[TO DO]: A single number is required: how many lines in the entries hold the word "طریق".

Before-and-after page screenshots:

★ ★ ★ ★

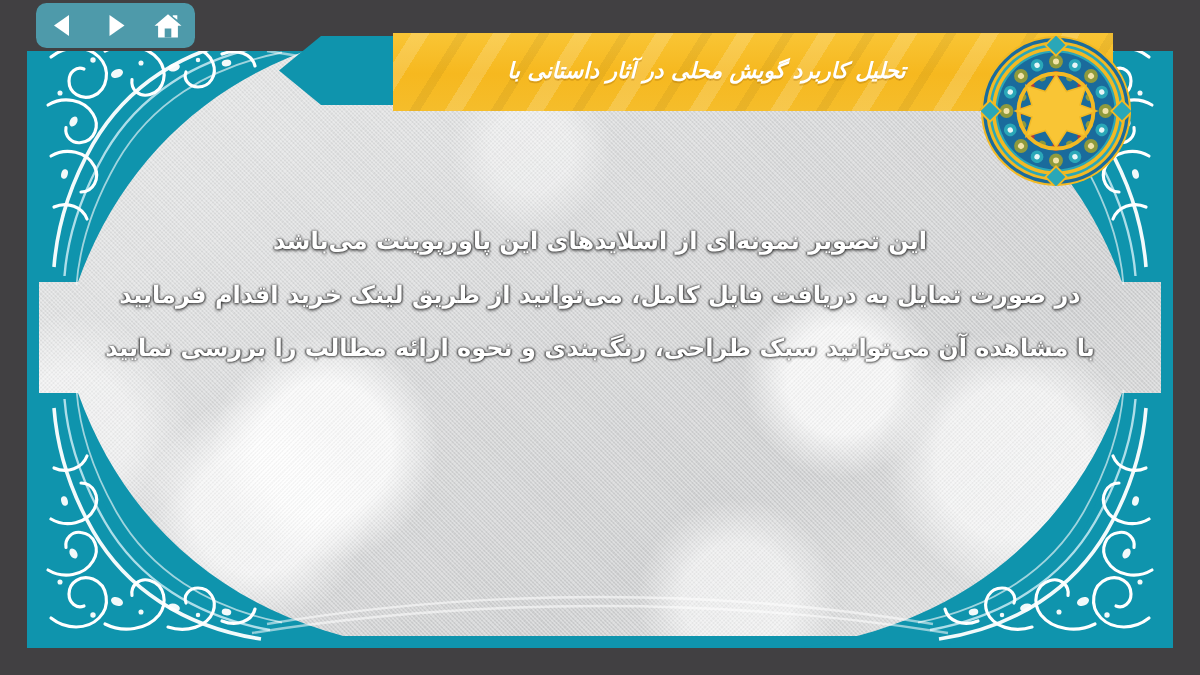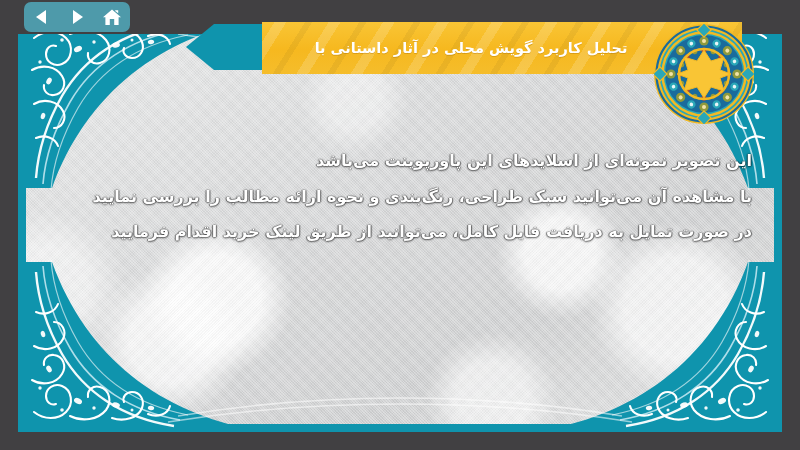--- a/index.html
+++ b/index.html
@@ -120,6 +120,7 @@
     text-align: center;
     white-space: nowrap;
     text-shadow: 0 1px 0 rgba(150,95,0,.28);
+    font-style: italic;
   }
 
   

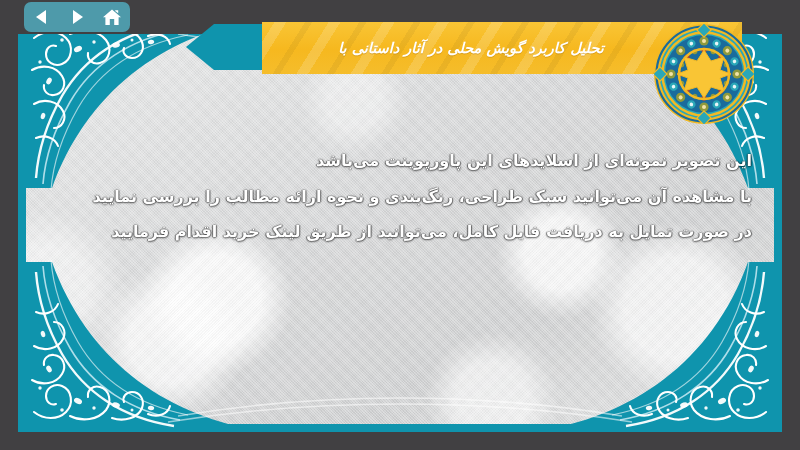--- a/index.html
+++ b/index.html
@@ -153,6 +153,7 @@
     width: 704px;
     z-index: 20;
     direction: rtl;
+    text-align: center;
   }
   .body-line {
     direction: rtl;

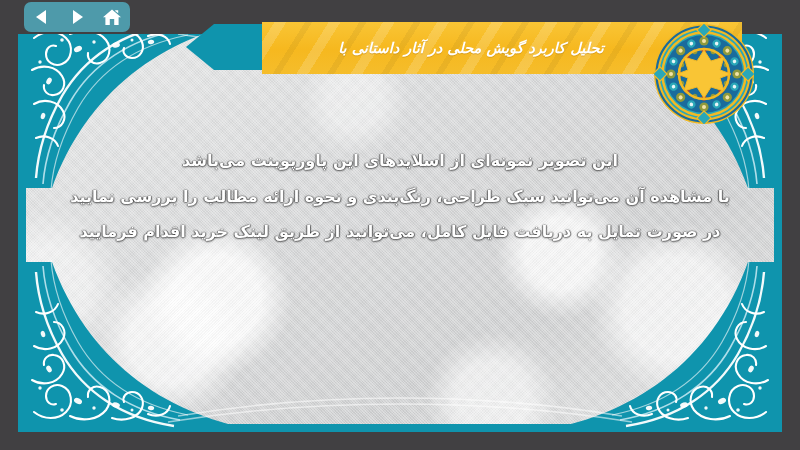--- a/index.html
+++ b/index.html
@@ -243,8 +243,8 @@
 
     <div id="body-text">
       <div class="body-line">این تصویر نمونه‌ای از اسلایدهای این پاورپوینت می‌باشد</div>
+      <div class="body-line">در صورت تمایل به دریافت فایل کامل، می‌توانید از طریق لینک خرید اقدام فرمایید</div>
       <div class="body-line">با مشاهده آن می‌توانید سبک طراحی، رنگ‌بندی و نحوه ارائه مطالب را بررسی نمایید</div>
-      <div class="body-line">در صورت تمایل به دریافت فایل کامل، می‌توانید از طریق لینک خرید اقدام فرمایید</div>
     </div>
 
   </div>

★ ★ ★ ★

[YOUR RESPONSE]: 2